Como todavía no está formalmente prohibido, salvo por esa forma de censura hoy aceptada de lo políticamente correcto, confesaré hoy por escrito, con ánimo sereno, sine ira et studio, que me gustan las corridas de toros, esos acontecimientos rituales llenos de colorido, luz y sonido, esfuerzo artístico y tragedia latente. De ese mundo idiosincrásico me gusta casi todo: los chispeantes o trajes de luces y sus innumerables colores (en azul: pavo, purísima, turquesa, prusia, espuma de mar, eléctrico o ultramar; en tonos rojos: el grana, cardenal, caldero, burdeos o sangre de toro; en verdes: el hoja, botella, esperanza, oliva o pistacho y tantos otros como barquillo, canela, tabaco, aguamarina, perla o plomo); también los numerosos pelajes de las reses (negro zaíno, azabache o mulato, castaño, colorado, rubio, melocotón, retinto, ensabanado o jabonero y los cárdenos, salineras, chorreados, también los alunarados, aparejados, burracos, carboneros, mosqueados, nevados y salpicados, por no hablar de los de ojo de perdiz, los luceros, botineros, gargantillos, bragados, cinchados y tantos otros).

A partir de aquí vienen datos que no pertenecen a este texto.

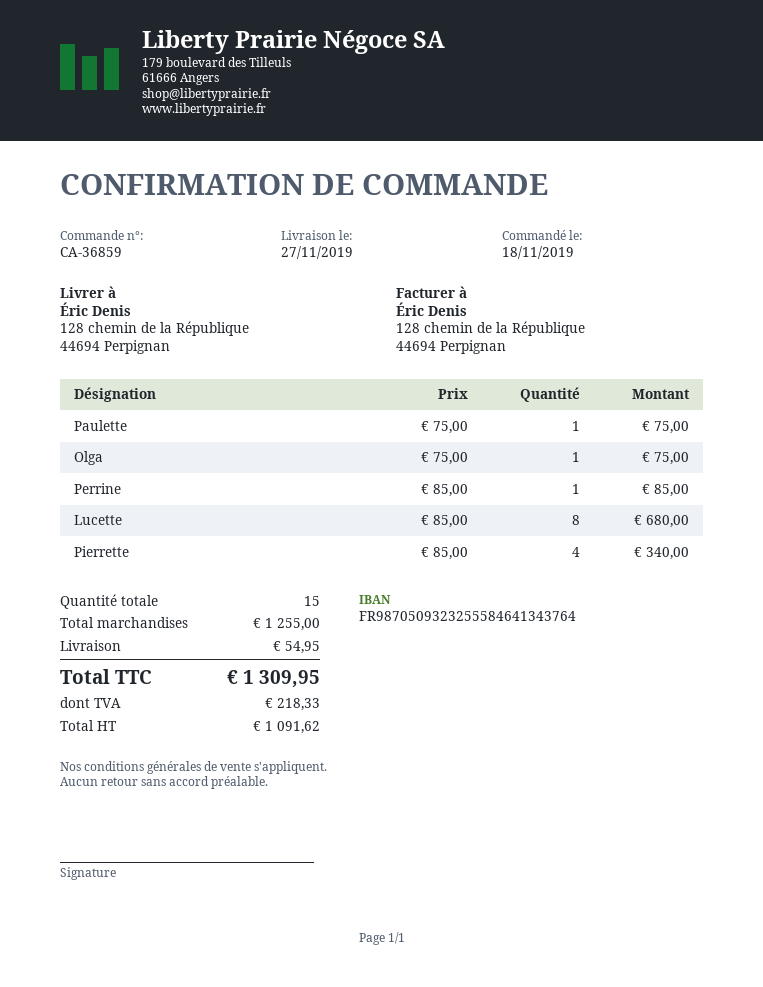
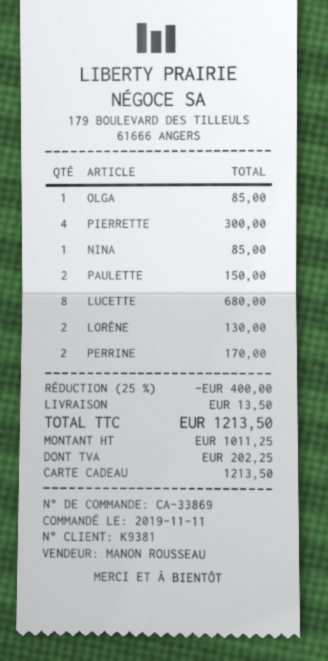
order number: CA-36859 -> CA-33869
order date: 2019-11-18 -> 2019-11-11
Paulette: 1 for 75.00 -> 2 for 150.00
Olga: 1 for 75.00 -> 1 for 85.00
Perrine: 1 for 85.00 -> 2 for 170.00
Pierrette: 4 for 340.00 -> 4 for 300.00
NINA: none -> 1 for 85.00
LORÈNE: none -> 2 for 130.00
discount: none -> 25% = 400.00
shipping: 54.95 -> 13.50
net: 1091.62 -> 1011.25
tax: 218.33 -> 202.25
total: 1309.95 -> 1213.50

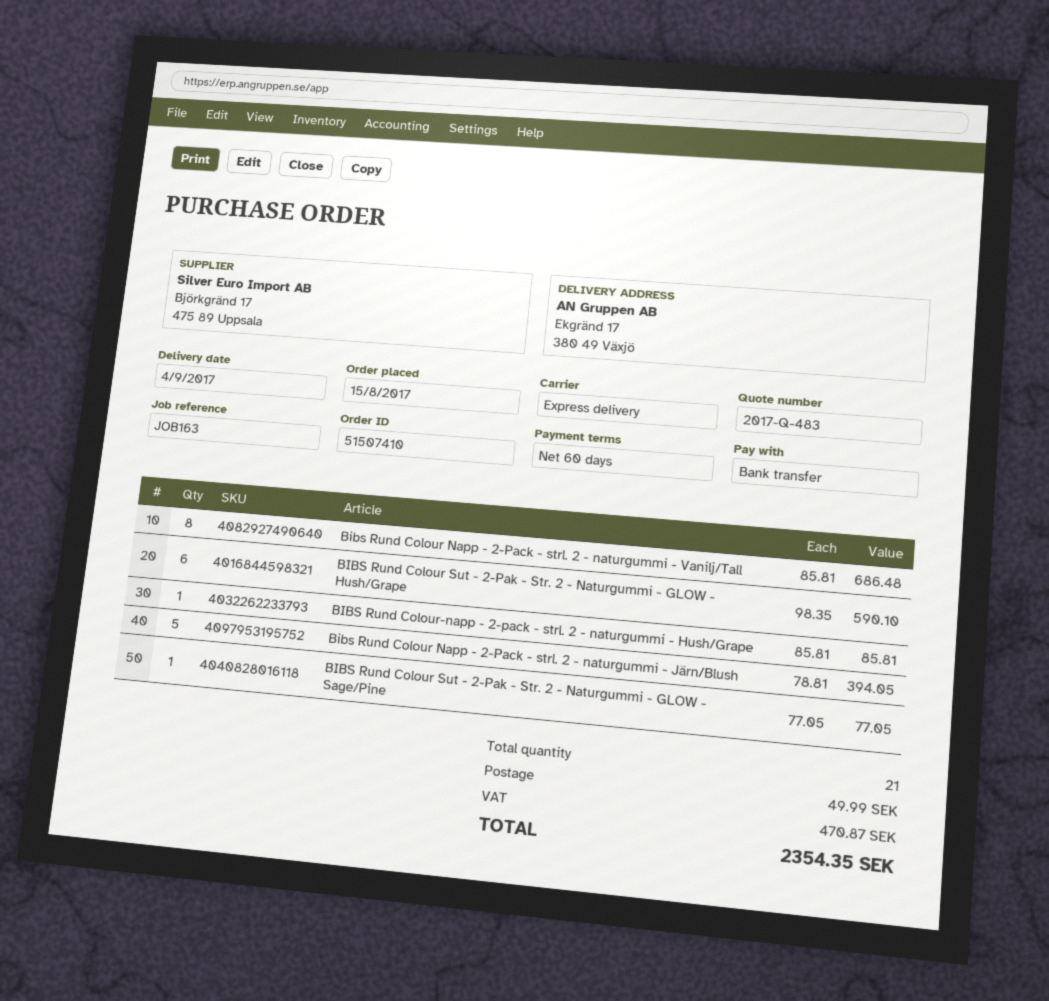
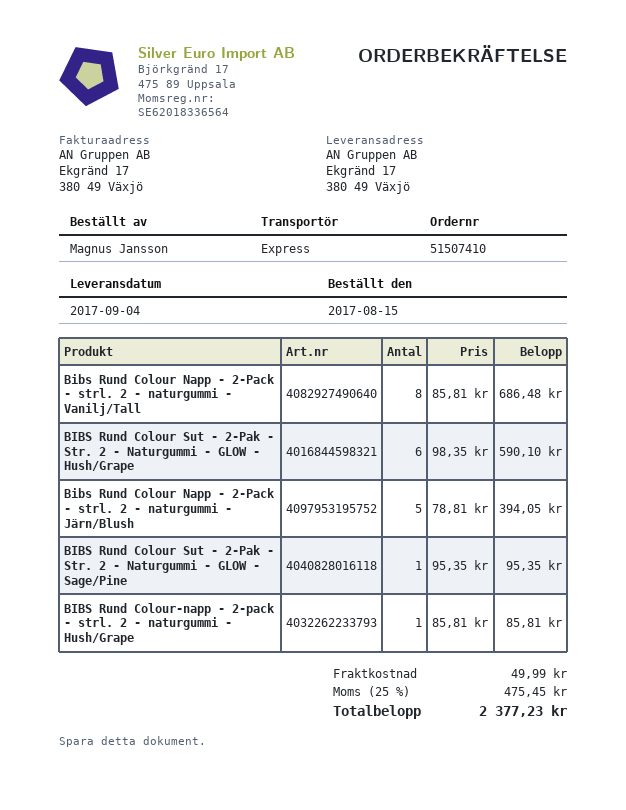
BIBS Rund Colour Sut - 2-Pak - Str. 2 - Naturgummi - GLOW - Sage/Pine: 1 x 77.05 = 77.05 -> 1 x 95.35 = 95.35
tax: 470.87 -> 475.45
total: 2354.35 -> 2377.23

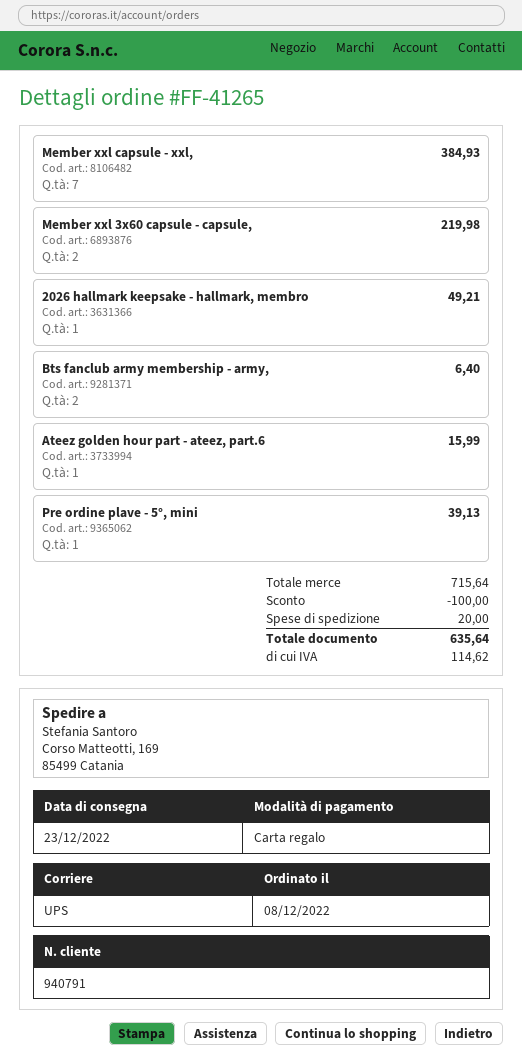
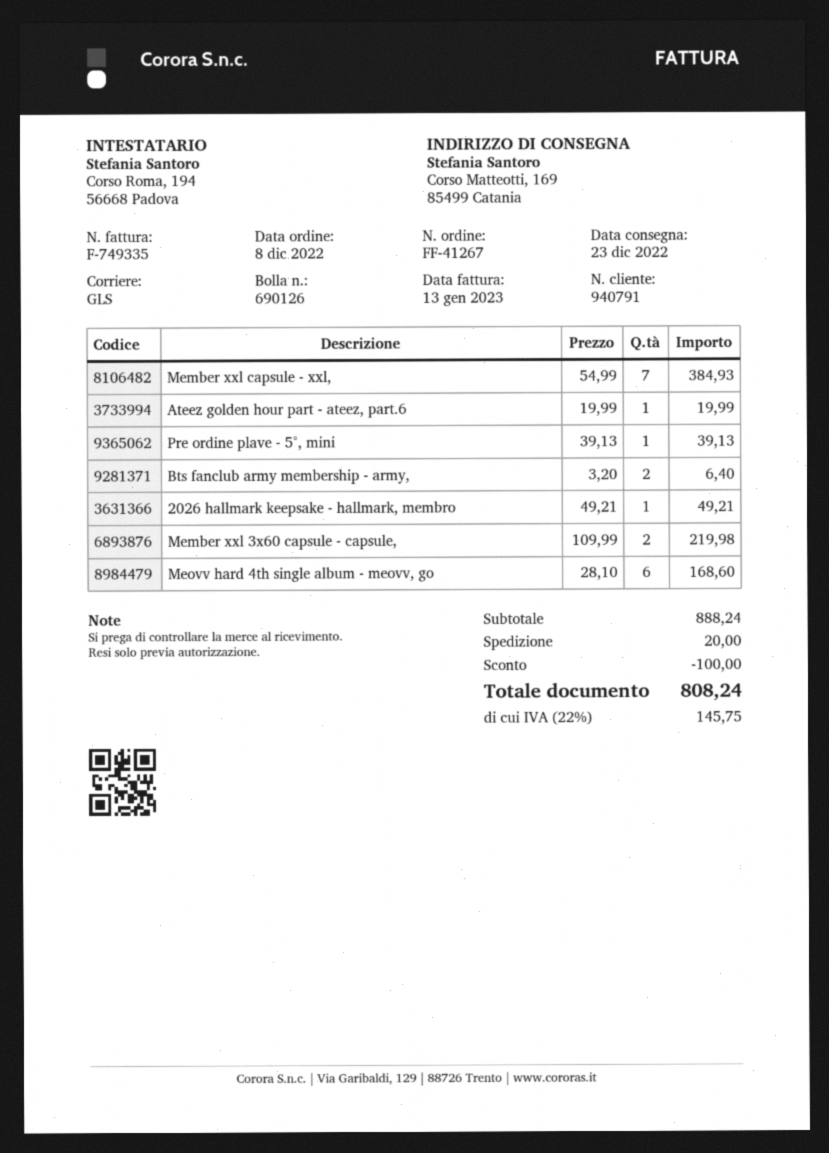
order number: FF-41265 -> FF-41267
shipping method: UPS -> GLS
Ateez golden hour part - ateez, part.6: 1 for 15.99 -> 1 for 19.99
Meovv hard 4th single album - meovv, go: none -> 6 for 168.60
subtotal: 715.64 -> 888.24
tax: 114.62 -> 145.75
total: 635.64 -> 808.24

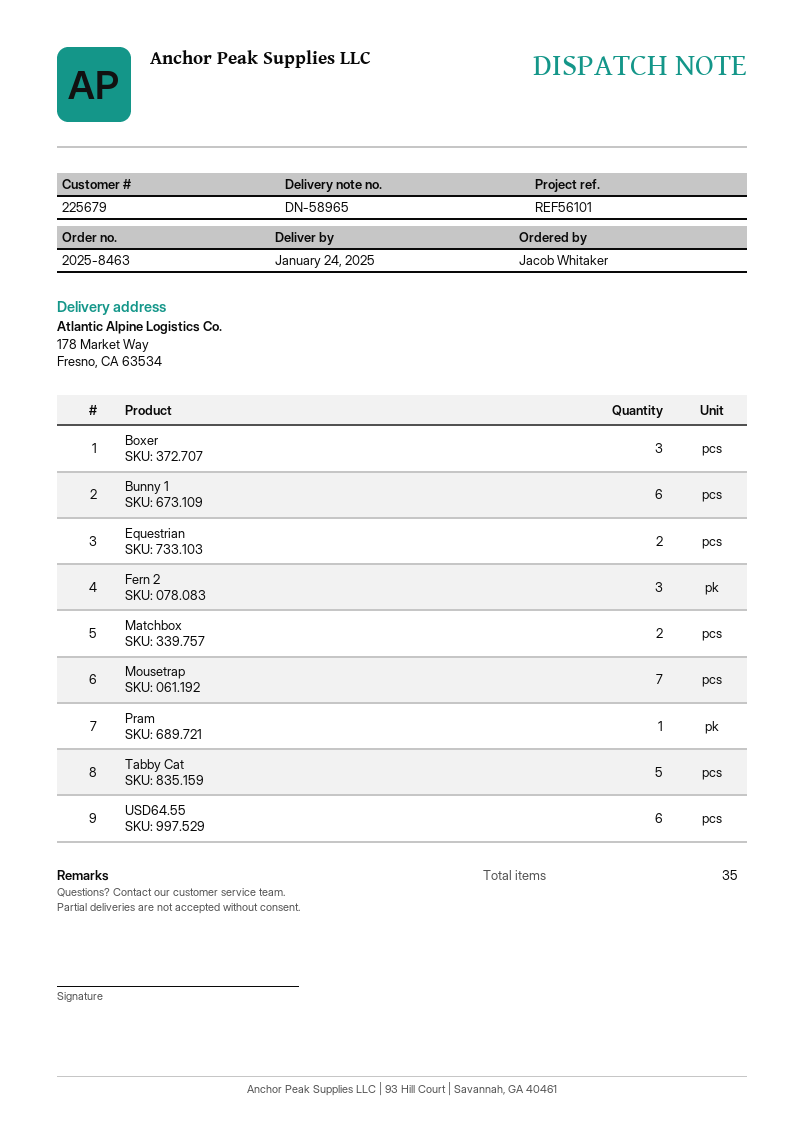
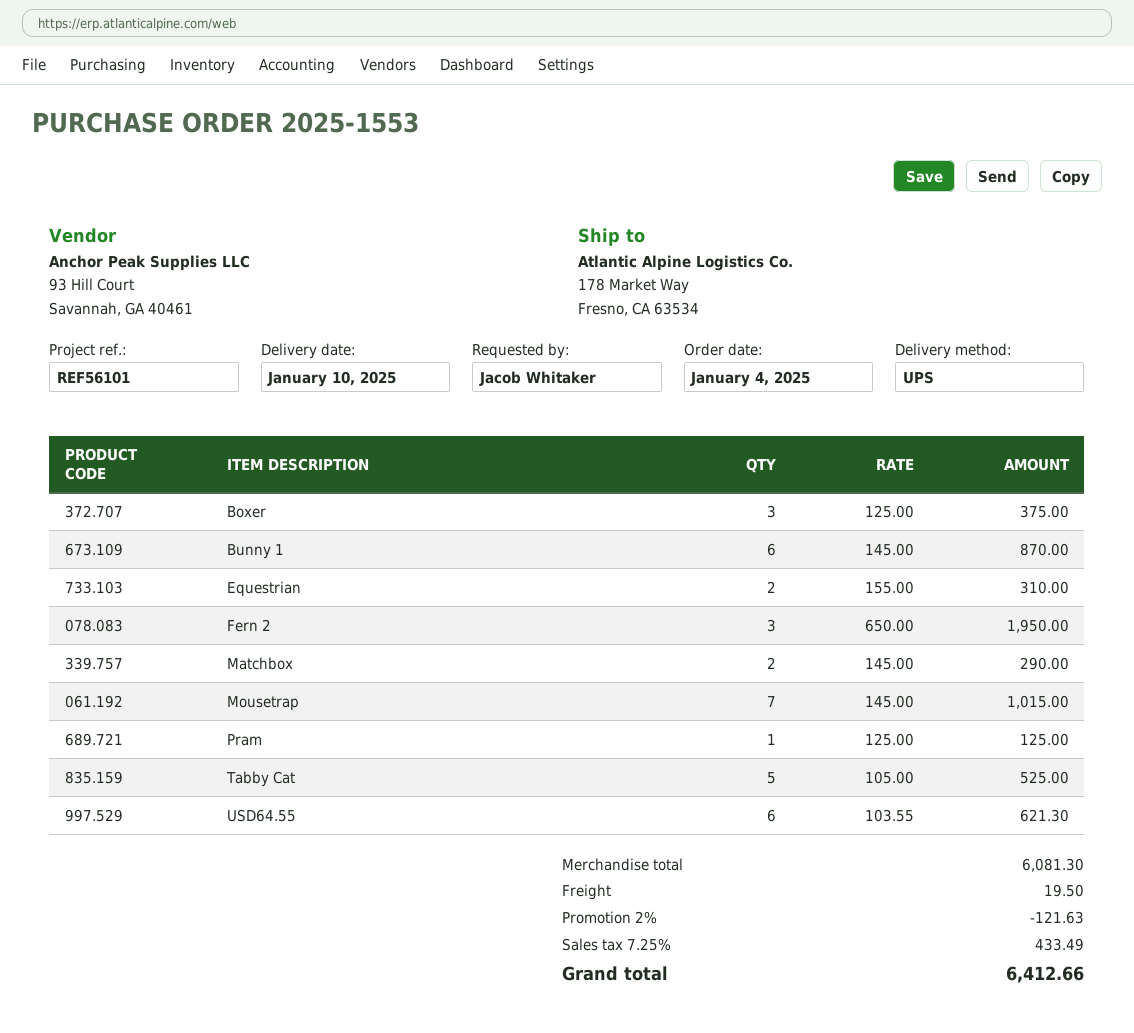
order number: 2025-8463 -> 2025-1553
delivery date: 2025-01-24 -> 2025-01-10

También me encantan muchos nombres de toro (Aguardentero, Avispado, Babilonio, Buenasuerte, Cobradiezmos, Caracolo, Harinero, Matajacas, Pocasbromas, Pajarito o Timador) y las denominaciones sonoras de muchas ganaderías (Ajuluapán, Aguas Vivas, Alcurrucén, Dosgutiérrez, Escudero de Cortos, Fernández Yesaky, Hoyo de la Gitana, Huichapán Pasobeca, Vistaverde o Zotoluco).
A mi mujer le gustan los toros, pero no tanto como para acompañarme a todas las corridas a las que voy, por lo que acostumbro a invitar a amigos o, preferiblemente, amigas. En cierta ocasión se trataba de dos jóvenes extranjeras que nunca habían visto un espectáculo del que tenían una idea tan vaga que la de nacionalidad danesa dijo que pensaba que iba a ver una especie de rodeo, tal vez porque vio caballos en el paseíllo.
Como no era la primera vez y basándome en experiencias anteriores les había preguntado previamente si preferían ver el espectáculo de cerca o de lejos, advirtiéndoles del tema de la sangre que verían derramar. Al decirme que preferían de cerca pensé que aguantarían la muerte del primer toro o en todo caso la de segundo antes de pedirme poner fin a su presencia en la plaza, algo a lo que ya estoy acostumbrado. Mi sorpresa fue grande cuando comprobé que el tercio de varas, con el primer derramamiento de sangre, nos les impresionó demasiado cuando les expliqué el propósito de la suerte; parecieron entenderlo perfectamente. También traté de explicarles la finalidad del de banderillas y observé cómo su curiosidad iba un aumento, aunque sin excesivo entusiasmo. Para abreviar diré que la tibieza inicial fue convirtiéndose en entusiasmo a medida que avanzaba la corrida: no sé si se debió a que dos de los toreros eran muy buenos mozos, a mis exhaustivas explicaciones, a varios gintónics intercalados o a otras razones ignotas: el caso es que a partir del cuarto toro se pusieron en pie y aplaudieron a rabiar. Por cierto que, en la fila inmediatamente inferior, dos señoras chinas ya entradas en años manifestaban un entusiasmo similar poniéndose en pie y aplaudiendo también a rabiar. Son cosas que pasan y que me sorprenden porque tengo el convencimiento que quien no entiende de toros contempla un espectáculo completamente diferente al que ve el entendido.
Tan satisfechas salieron de Las Ventas mis amigas que, cosa insólita, la danesa se empeñó en invitarnos a más gintónics, algo que en mis casi cinco años de embajador en Dinamarca no me había sucedido con ninguna de sus compatriotas, más bien amarretas y de las que se hacen las locas a la hora de pagar. Tras una larga tertulia, me percaté de que el espectáculo les había gustado mucho. Entiendo perfectamente que muchas almas sensibles de las que proliferan hoy día repudien un espectáculo que implica derramamiento de sangre y pone en peligro la vida del lidiador humano o del animal lidiado; lo que me cuesta admitir es que quien no tiene idea del espectáculo se manifieste a priori en contra por lo del «maltrato animal», particularmente cuando no son vegetarianos. Sin corridas de toros la especie del toro bravo, como la del uro, se habría extinguido hace siglos, un argumento contundente que no parece importarles.